Google (NASDAQ:GOOG) isn’t content to simply attack Microsoft’s (NASDAQ:MSFT) and Apple’s (NASDAQ:AAPL) desktop hegemonies with Chrome Operating System, the company’s lightweight Web operating system for laptops.
A recent patent filing by the search engine giant hints that it might build desktops and laptops based on its Android software, which to this point has been limited to smartphones, tablets, and the occasional household appliance or other odd device implementations.
Patently Apple said a new Google patent suggests functionalities similar to Apple’s Multi-Touch Trackpad and Magic Trackpad. That is, capabilities for trackpad operations corresponding to touch-screen events.
Specifically, trackpad operations may be directly mapped to touch-screen events and processed by applications. In one implementation, a user may move a single finger on the trackpad device to cause a displayed pointer to move on a display device of the computing device.
The user may also touch or tap a single finger on the trackpad device to deliver a simulated touch-screen finger tap at the current pointer location as displayed on the display device.
Patently Apple showed a diagram from Google’s patent depicting a computing device that may be configured to map trackpad operations to corresponding touch-screen events.
As one would imagine, the multitouch trackpad instantiation would work similar to the trackpad, albeit with two fingers instead of one. Users could drag, scroll, fling or even pinch-to-zoom content much as they would on a tablet computer. However, this technology would also be used in netbooks and laptops.

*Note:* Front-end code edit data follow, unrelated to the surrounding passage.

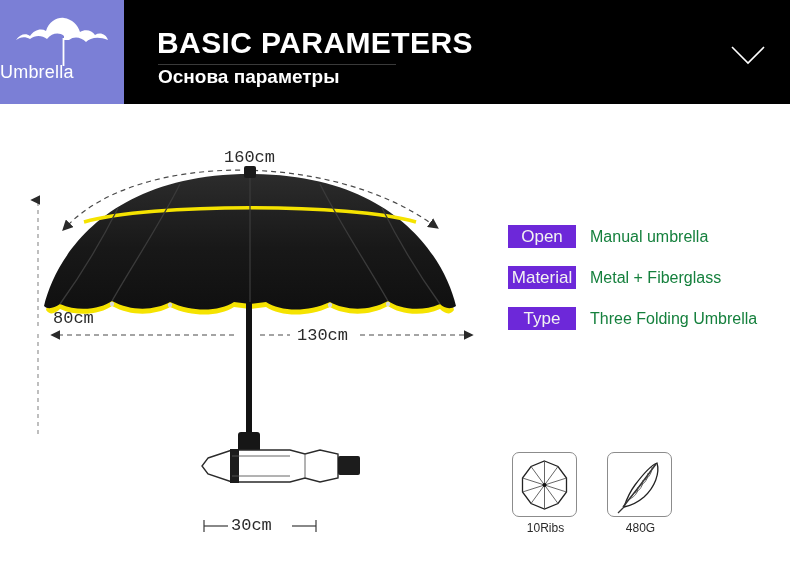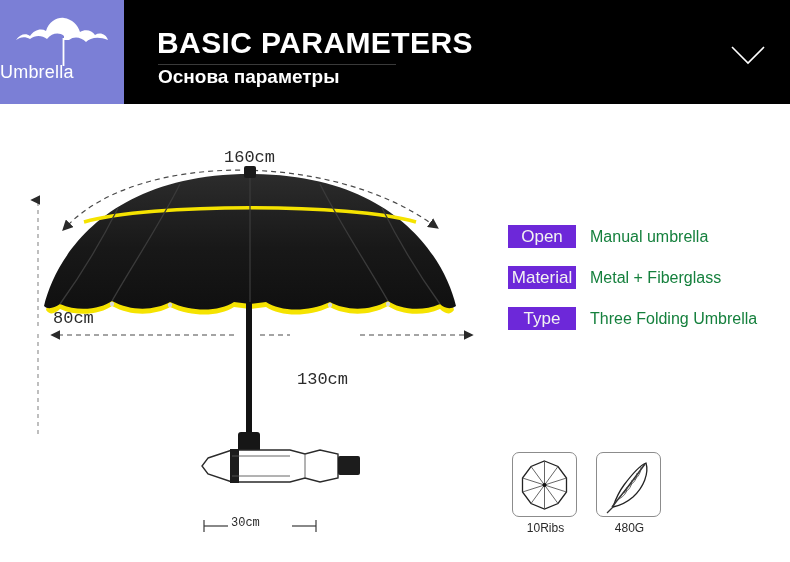--- a/index.html
+++ b/index.html
@@ -276,7 +276,7 @@
 
     <div class="dim-label" style="left:224px; top:44px;">160cm</div>
     <div class="dim-label" style="left:12px; top:205px;margin-left:41px;">80cm</div>
-    <div class="dim-label" style="left:297px; top:222px;margin-top:44px;">130cm</div>
+    <div class="dim-label" style="left:297px; top:222px;">130cm</div>
     <div class="dim-label small" style="left:231px; top:412px;">30cm</div>
   </div>
 

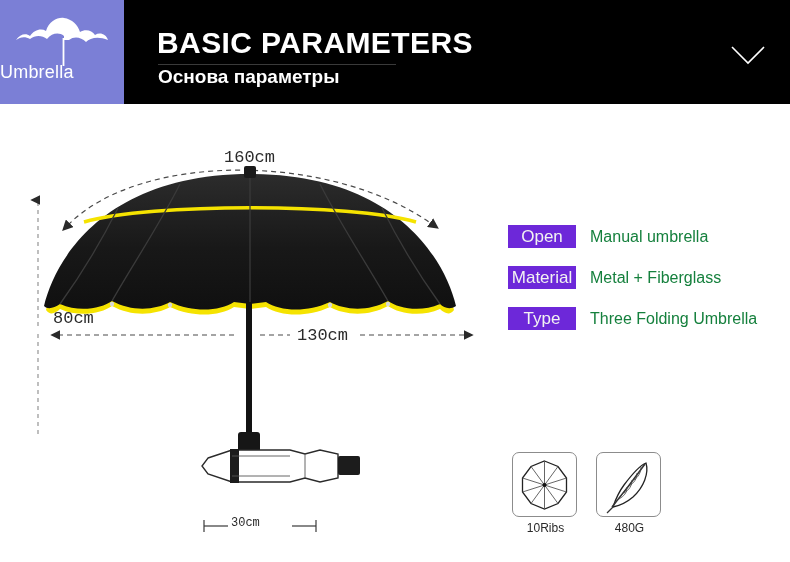--- a/index.html
+++ b/index.html
@@ -90,7 +90,7 @@
     white-space: nowrap;
     font-family: Liberation Mono, monospace;
   }
-  .dim-label.small { font-size: 12px; text-align: center; }
+  .dim-label.small { font-size: 17px; text-align: center; }
 
   
   .specs {

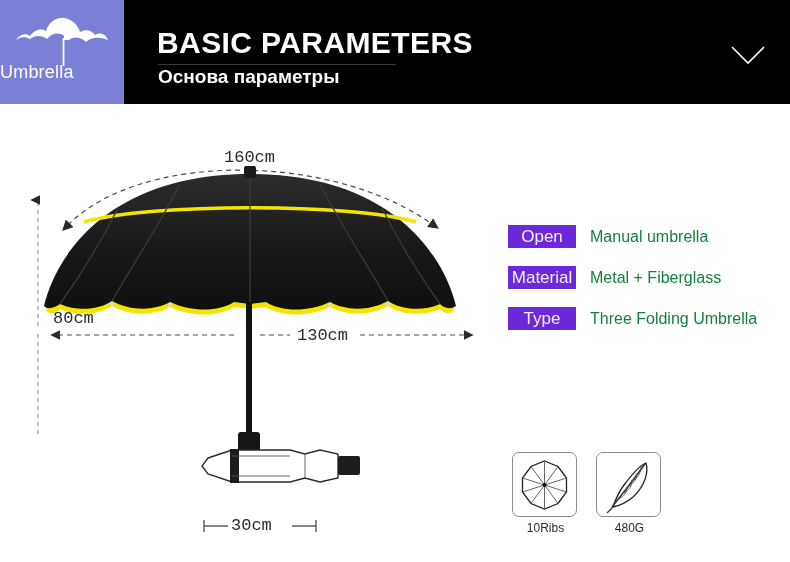--- a/index.html
+++ b/index.html
@@ -126,7 +126,7 @@
     position: absolute;
     left: 512px; top: 452px;
     display: flex;
-    gap: 17px;
+    gap: 28px;
   }
   .feature {
     width: 67px;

Patently Apple speculated that Intel (NASDAQ:INTC) could expand its support for Android beyond smartphones to power Ultrabooks with its “Haswell” processor chips, designed to create harmony between notebooks and tablets, in 2013.
A Google spokesperson was noncommittal about the patent filing, telling eWEEK: “We file patent applications on a variety of ideas that our employees come up with. Some of those ideas later mature into real products or services, some don’t. Prospective product announcements should not necessarily be inferred from our patent applications.”
IDC analyst Al Hilwa said mobile and desktops are converging, with the real battle being fought between congruent end-to-end developer and device ecosystems built around these platforms. Ultimately, this means Google, Apple and Microsoft will be stomping around in each other’s sandboxes.
“I have no doubt that Google will eventually push Android harder into other form factors,” Hilwa told eWEEK.
“Android device makers and developers would love this opportunity to expand their reach and leverage their invested skills. Chrome OS may be seen as a play in this area, but its pure Web approach does not really leverage the app economy in the same way Android does. In many ways you are seeing Google respond to Microsoft’s serious effort to take the PC into the mobile world by moving Android to the PC world.”